Wie sollte man auch verstehen, warum bei diesem Team ausgerechnet heute etwas so dermaßen schieflaufen konnte? Es war so bitter und alles, was wohl ein bisschen half, war die Tatsache, dass es eben nicht sein Fehler gewesen war, dass er alles richtig gemacht hatte und sich nichts vorwerfen musste. Gewiss wäre es schlimmer zu verschmerzen, wenn er mit dem Mercedes durch einen Fahrfehler abgeflogen wäre und sich das Rennen selbst ruiniert hatte.

Freude wollte aber darüber gewiss nicht aufkommen. Momentan war er einfach nur frustriert, wütend und vor allem enttäuscht. Er hatte nicht darüber nachdenken wollen, aber die Aussicht, dieses Rennen nicht nur gut über die Bühne zu bringen, sondern sogar zu gewinnen, hatte sich schon in seinen Kopf geschlichen. Spätestens in dem Moment, als dieser Sieg in greifbare Nähe gerückt war, konnte er nicht mehr ganz vermeiden, es sich vorzustellen. Umso bitterer, dass es nicht hatte sollen sein.

Während er also versuchte, mit seiner merkwürdigen Gefühlswelt klarzukommen, verlor er womöglich ein wenig das Zeitgefühl. Vielleicht sollte er einfach ins Hotel zurückkehren, sich auf sein Zimmer zurückziehen und versuchen, schnell zu schlafen, um den Tag hinter sich zu bringen. Aber eigentlich war er dafür zu aufgewühlt und zu wütend über den Ausgang. Normalerweise gehörte Zorn nicht zu den Gefühlen, die in seinem Leben besonders oft vorkamen.

Wenn man Sport machen und dabei erfolgreich sein wollte, dann musste man lernen, mit Niederlagen umzugehen, aber es gab einfach Niederlagen, die hatten eine ganz andere Qualität, die fühlten sich nicht einfach nur schlecht an, sondern wie ein Tritt in die Eier. Vielleicht war es deswegen auch so schwierig, sich mal kurz auf den Weg zu konzentrieren. Zumindest war ihm im Nachhinein klar, dass er niemals mit seinem Fahrerkollegen kollidiert wäre, wenn er nicht völlig kopflos durch das Fahrerlager gerannt wäre.

Ihm lag die Entschuldigung bereits auf den Lippen, aus reiner Höflichkeit, als er erkannte, dass es Magnussen war. Großartig... Einer der wenigen Fahrer, bei denen er nicht so genau wusste, wie er sich verhalten sollte, einfach weil der Däne es einem schwermachte zu erkennen, woran man bei ihm war. Begeistert sah der Ältere nichts aus, aber das tat er selten. Kein Wunder. Es war schwer zu sagen, wer von ihnen das schlimmere Auto im Grid hatte. Zumindest in der Regel. Der Unterschied zwischen Haas und Williams war verschwindet gering und das nun einmal im negativen Sinn.

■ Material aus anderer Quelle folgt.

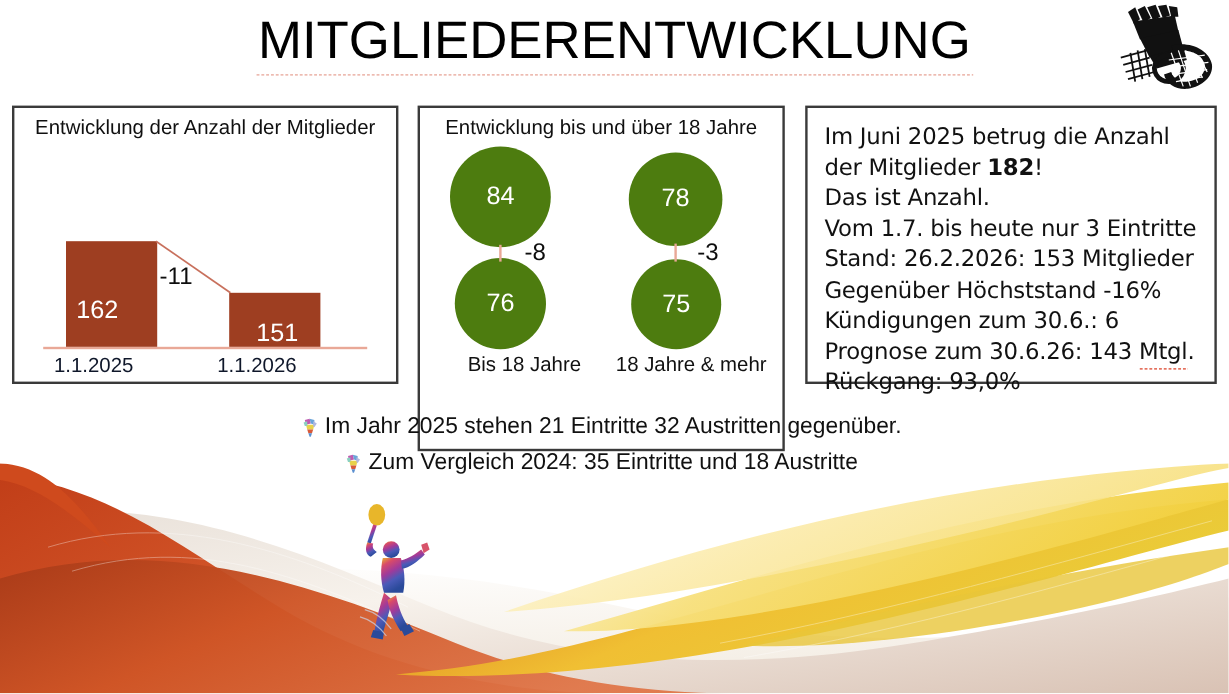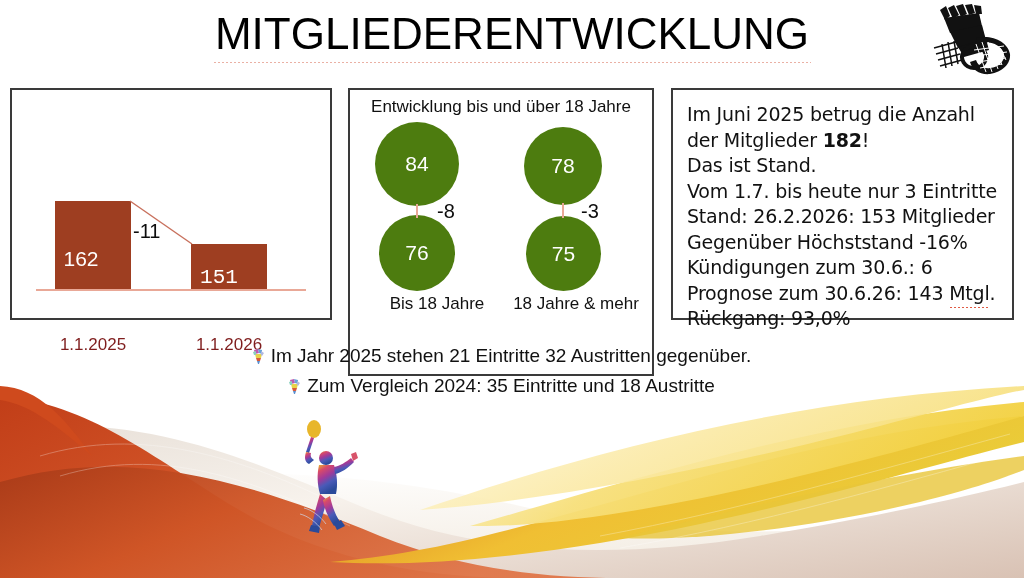--- a/index.html
+++ b/index.html
@@ -178,6 +178,7 @@
   </div>
 
   <div class="box box-bar">
+    <div class="box-title">Entwicklung der Anzahl der Mitglieder</div>
     <div class="bar-plot">
       <div class="baseline"></div>
 

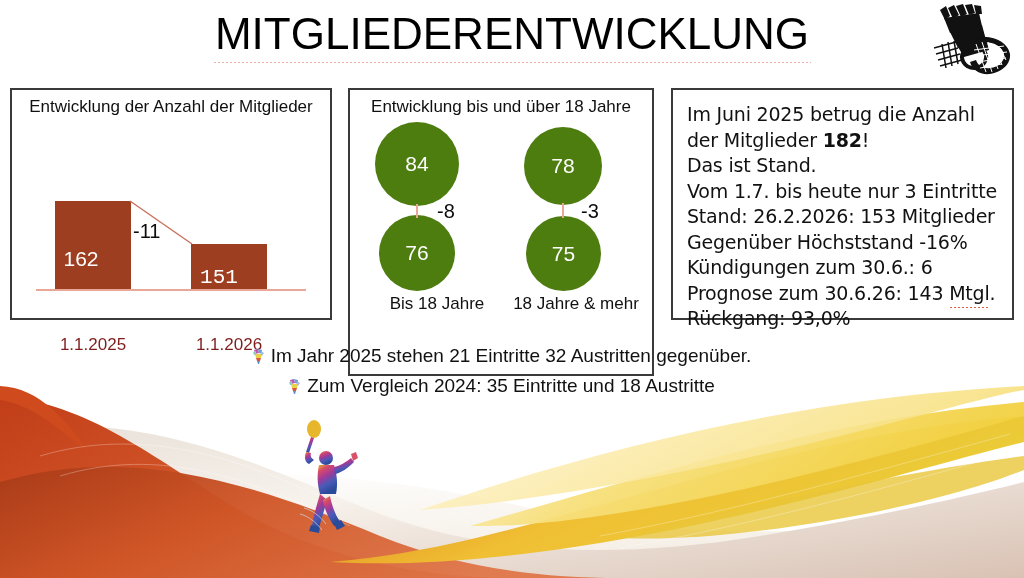--- a/index.html
+++ b/index.html
@@ -218,7 +218,7 @@
     <div class="txtbox-inner">
       <div class="ln">Im Juni 2025 betrug die Anzahl</div>
       <div class="ln"><span>der Mitglieder </span><b>182</b><span>!</span></div>
-      <div class="ln">Das ist Stand.</div>
+      <div class="ln">Das ist Anzahl.</div>
       <div class="ln">Vom 1.7. bis heute nur 3 Eintritte</div>
       <div class="ln">Stand: 26.2.2026: 153 Mitglieder</div>
       <div class="ln">Gegenüber Höchststand -16%</div>

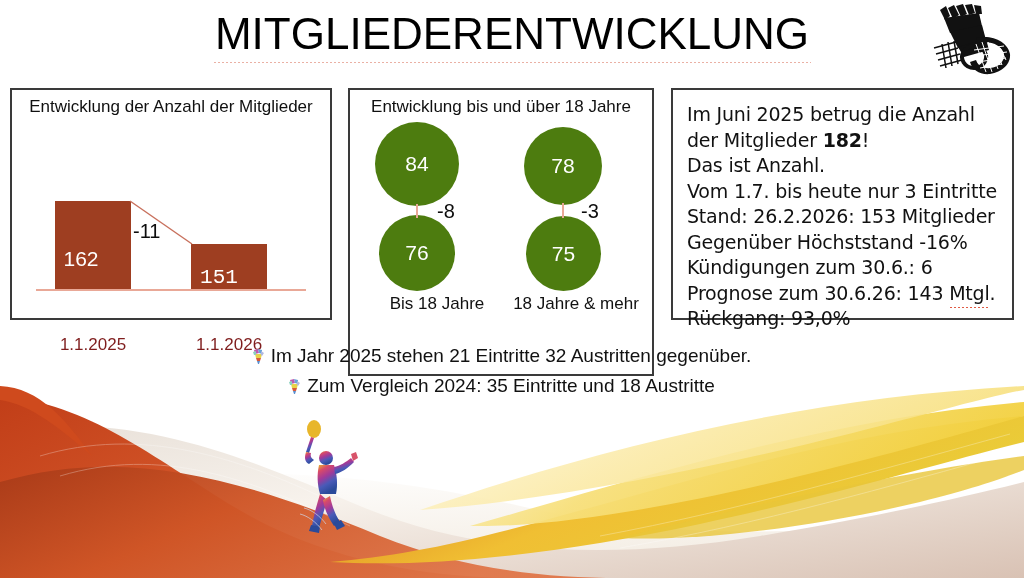--- a/index.html
+++ b/index.html
@@ -57,7 +57,7 @@
     position:absolute;color:#ffffff;font-size:21px;line-height:24px;text-align:center;
   }
   .bar1-val{left:43px;width:52px;top:157px;}
-  .bar2-val{left:169px;width:76px;top:176px;font-family:Liberation Mono, monospace;}
+  .bar2-val{left:181px;width:76px;top:176px;}
   .bar-cat{
     position:absolute;top:204px;font-size:17px;line-height:22px;text-align:center;color:#7f1d1d;margin-top:40px;
   }

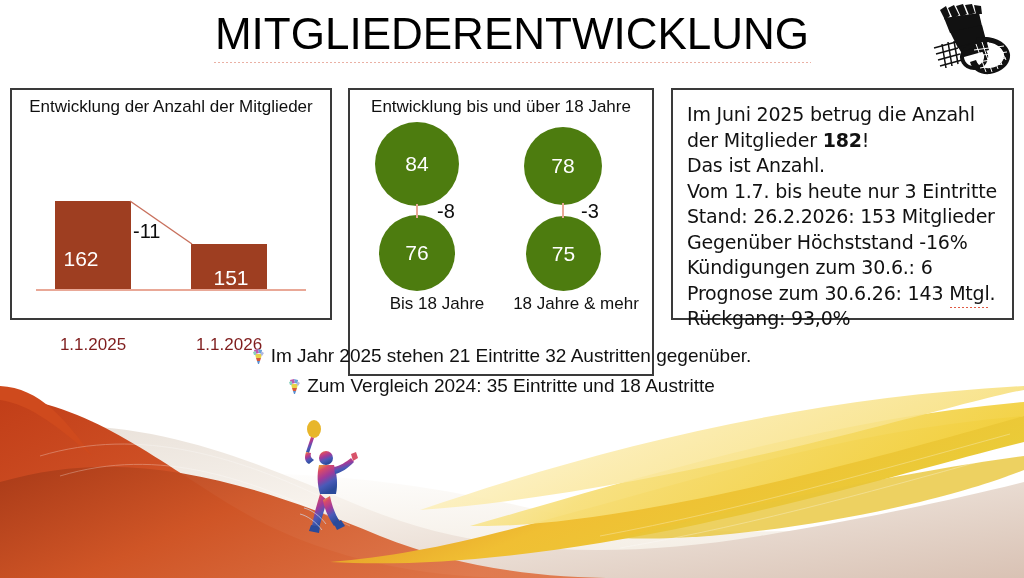--- a/index.html
+++ b/index.html
@@ -59,7 +59,7 @@
   .bar1-val{left:43px;width:52px;top:157px;}
   .bar2-val{left:181px;width:76px;top:176px;}
   .bar-cat{
-    position:absolute;top:204px;font-size:17px;line-height:22px;text-align:center;color:#7f1d1d;margin-top:40px;
+    position:absolute;top:204px;font-size:17px;line-height:22px;text-align:left;color:#0f172a;
   }
   .bar1-cat{left:33px;width:96px;}
   .bar2-cat{left:169px;width:96px;}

„Sorry, ich hab dich nicht gesehen", rang er sich ab. Es stimmte wohl, was Alex und Lando über ihn sagten. Er war einfach zu nett, nur wenn man eine gute Kinderstube genossen hatte, dann schaltete man das eben nicht so leicht ab.

„So klein bin ich nun auch wieder nicht", schnaubte Kevin, offensichtlich wenig begeistert von seiner Aussage. War der Ältere da wirklich so empfindlich?

„War keine Absicht", schob er also nach. Er hatte jetzt absolut nicht den Kopf für irgendwelche Haarspalterei oder Komplexe seiner Kollegen. Er wollte nur weg, sich verkriechen, keinen sehen, mit niemandem reden, doch tatsächlich gelang es dem Dänen, ihn von seinem Vorhaben abzubringen.